The wrapping of many layers. Baking paper and damp newspaper stops your cake drying out, overcooking and burning on corners and edges.

The ultimate well wrapped gift!

Two and half hours later. Beautifully cooked and cooling.

Breaking from the usual tradition of pre-made, roll your own almond icing. Looks a bit odd but I used my Nana Mckendry's recipe and made it from scratch. Use warm jam or sugar syrup brushed over the cake first, then spread over the almond paste.

A layer of white fondant and here it is! A little fun with green royal icing ( I have always wanted to make that!!!)

Our new home here in Northland is surrounded by beaches and Pohutukawa trees, our native Christmas tree. It seemed only fitting.

And of course the back-up ribbon as the flowers will only last a few hours.

I believe I may sneak the first piece for supper this evening.

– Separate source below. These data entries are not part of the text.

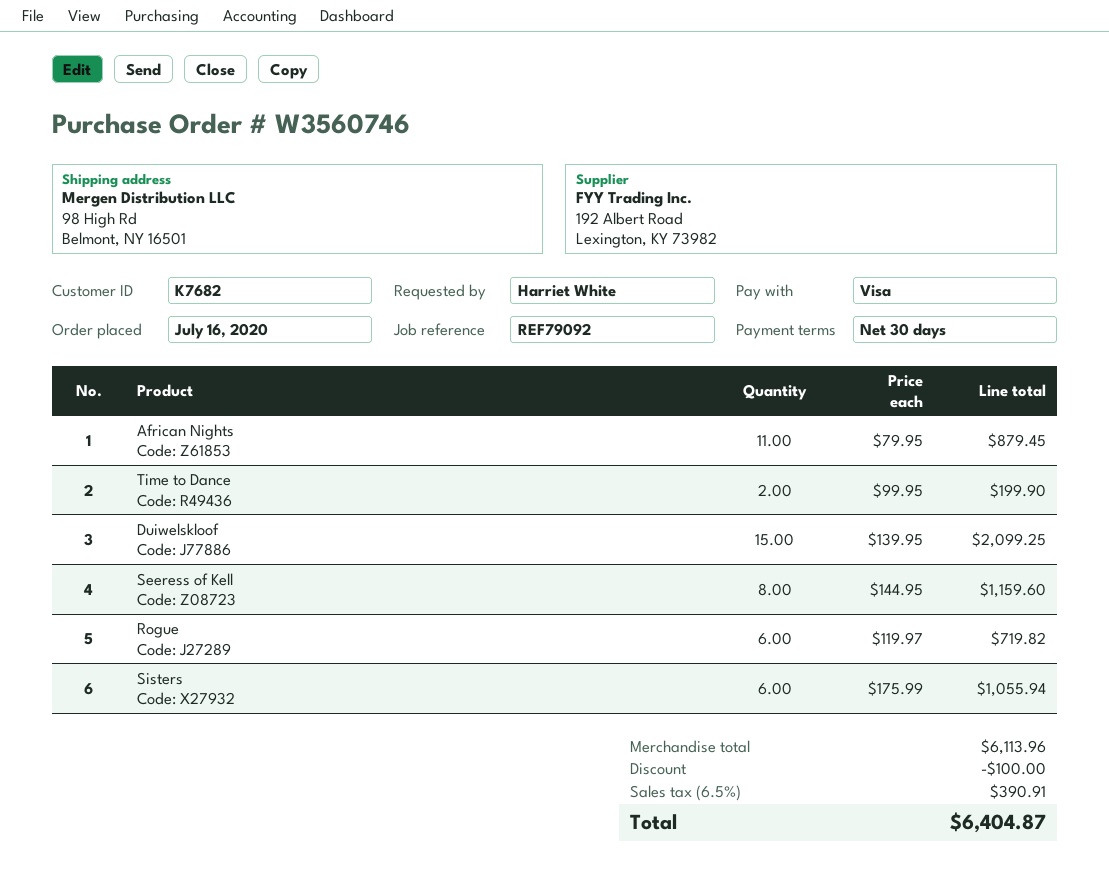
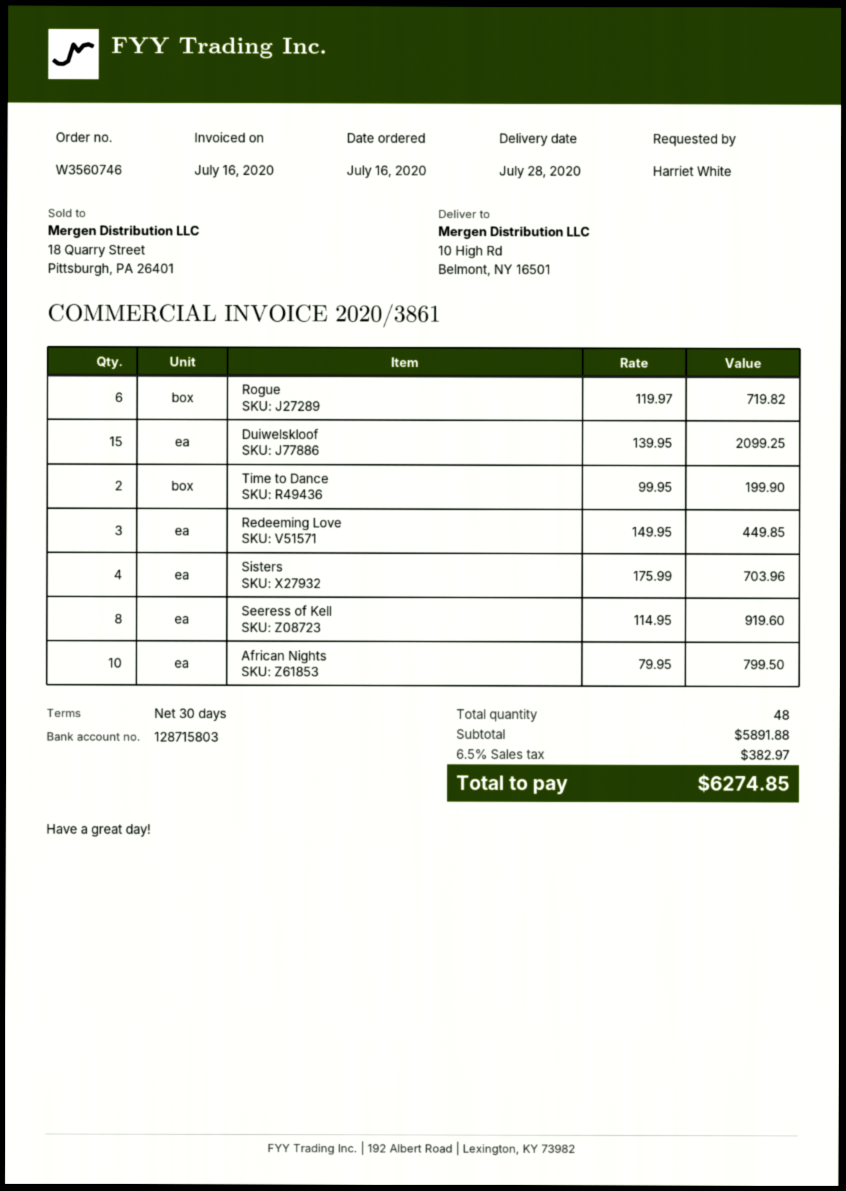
ship to: 98 High Rd, Belmont, NY 16501 -> 10 High Rd, Belmont, NY 16501
African Nights: 11 x 79.95 = 879.45 -> 10 x 79.95 = 799.50
Seeress of Kell: 8 x 144.95 = 1159.60 -> 8 x 114.95 = 919.60
Sisters: 6 x 175.99 = 1055.94 -> 4 x 175.99 = 703.96
Redeeming Love: none -> 3 x 149.95 = 449.85
subtotal: 6113.96 -> 5891.88
discount: 100.00 -> none
tax: 6.5% = 390.91 -> 6.5% = 382.97
total: 6404.87 -> 6274.85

Happy preparations lovely people!!

Tuesday, December 21, 2010

Men who cook

I sometimes pat myself on the back for marrying a man who loves to cook.

As he is currently the breadwinner, cooking comes under my job description. But the weekends and holiday seasons bring hubby back into the kitchen. Fabulous.....for all of us!!

Look what he whipped up the other night after spying a recipe in a copy of 2009 Foodtown mag.
The most beautiful little Christmas mince pies.

I married well

Sunday, December 19, 2010

Buttons Buttons everywhere!

Look what I've been playing with!

When I was little, very little, I have fabulous memories of playing in my Grandma's button drawer.
I wondered if this was a generational thing (is that actually a word?). So I asked my husband, did his Grannie have a button drawer?
His response; she had a button SUITCASE!!!!!! How much blimin', fabulous fun would that have been!?!?

We both remember........many moons before meeting each other playing with our Grandma's impressive button collections.

I don't have a button collection....yet.

But then, I'm not a Grandma........yet :-)

I do have a few delicious buttony morsels in yummy colours that really look good enough to eat. (Although two year old, after trying, reports they are most certainly not edible lol).

It's Christmas time. I don't really sew generally, but love to "make", so I got out the sewing box and had some fun.
I found felt pieces the colour of candy, yum!!

Somebody else likes playing with them too.